* _Change detection outputs_
------------------------------------------------------------
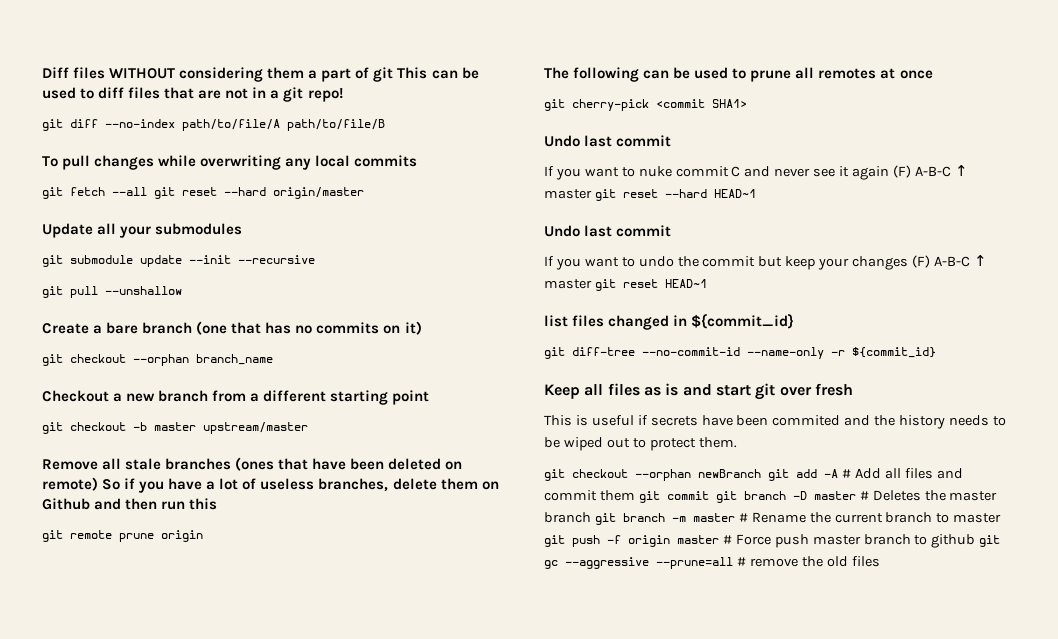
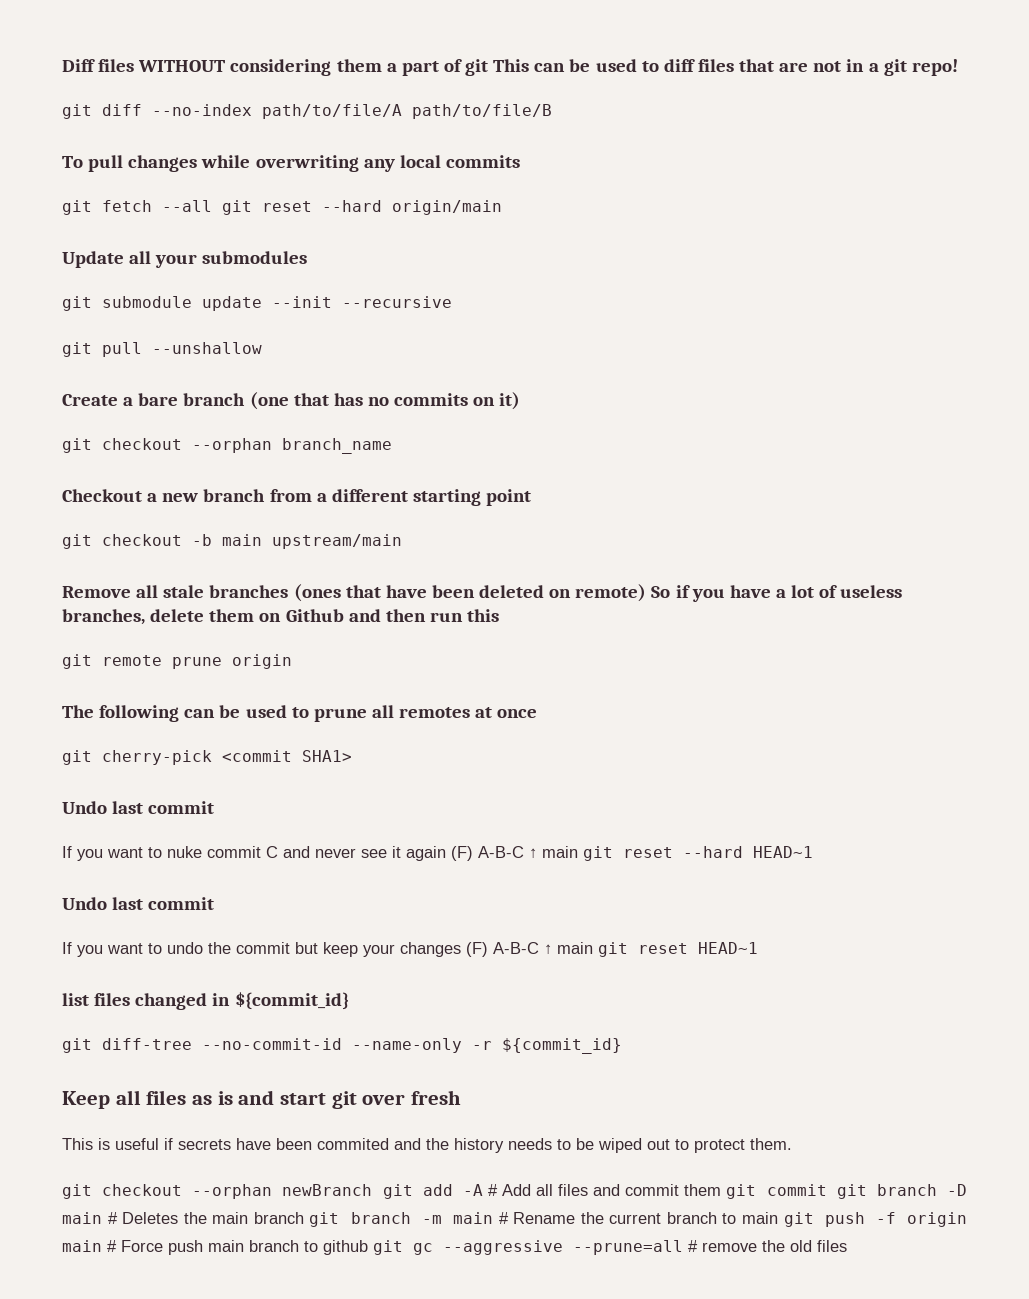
[273,187,364,199] origin/master -> [392,200,502,215] origin/main
[154,422,308,434] master upstream/master -> [222,534,402,549] main upstream/main
[544,189,592,199] master -> [542,846,578,858] main
[544,279,592,289] master -> [557,942,593,954] main
[813,491,856,500] master -> [62,1212,102,1224] main
[949,491,998,501] master -> [212,1212,249,1224] main
[692,513,735,522] master -> [452,1212,493,1224] main
[953,513,1002,523] master -> [741,1212,778,1224] main
[677,535,719,544] master -> [62,1240,102,1252] main
[812,535,861,545] master -> [208,1240,244,1252] main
------------------------------------------------------------
* _What the task requires_
Starting at the first line of the data, set down each line exactly until you have copied the line with "[953,513,1002,523] master ->", but leave the pictures out.

* _Answer to this problem_
[273,187,364,199] origin/master -> [392,200,502,215] origin/main
[154,422,308,434] master upstream/master -> [222,534,402,549] main upstream/main
[544,189,592,199] master -> [542,846,578,858] main
[544,279,592,289] master -> [557,942,593,954] main
[813,491,856,500] master -> [62,1212,102,1224] main
[949,491,998,501] master -> [212,1212,249,1224] main
[692,513,735,522] master -> [452,1212,493,1224] main
[953,513,1002,523] master -> [741,1212,778,1224] main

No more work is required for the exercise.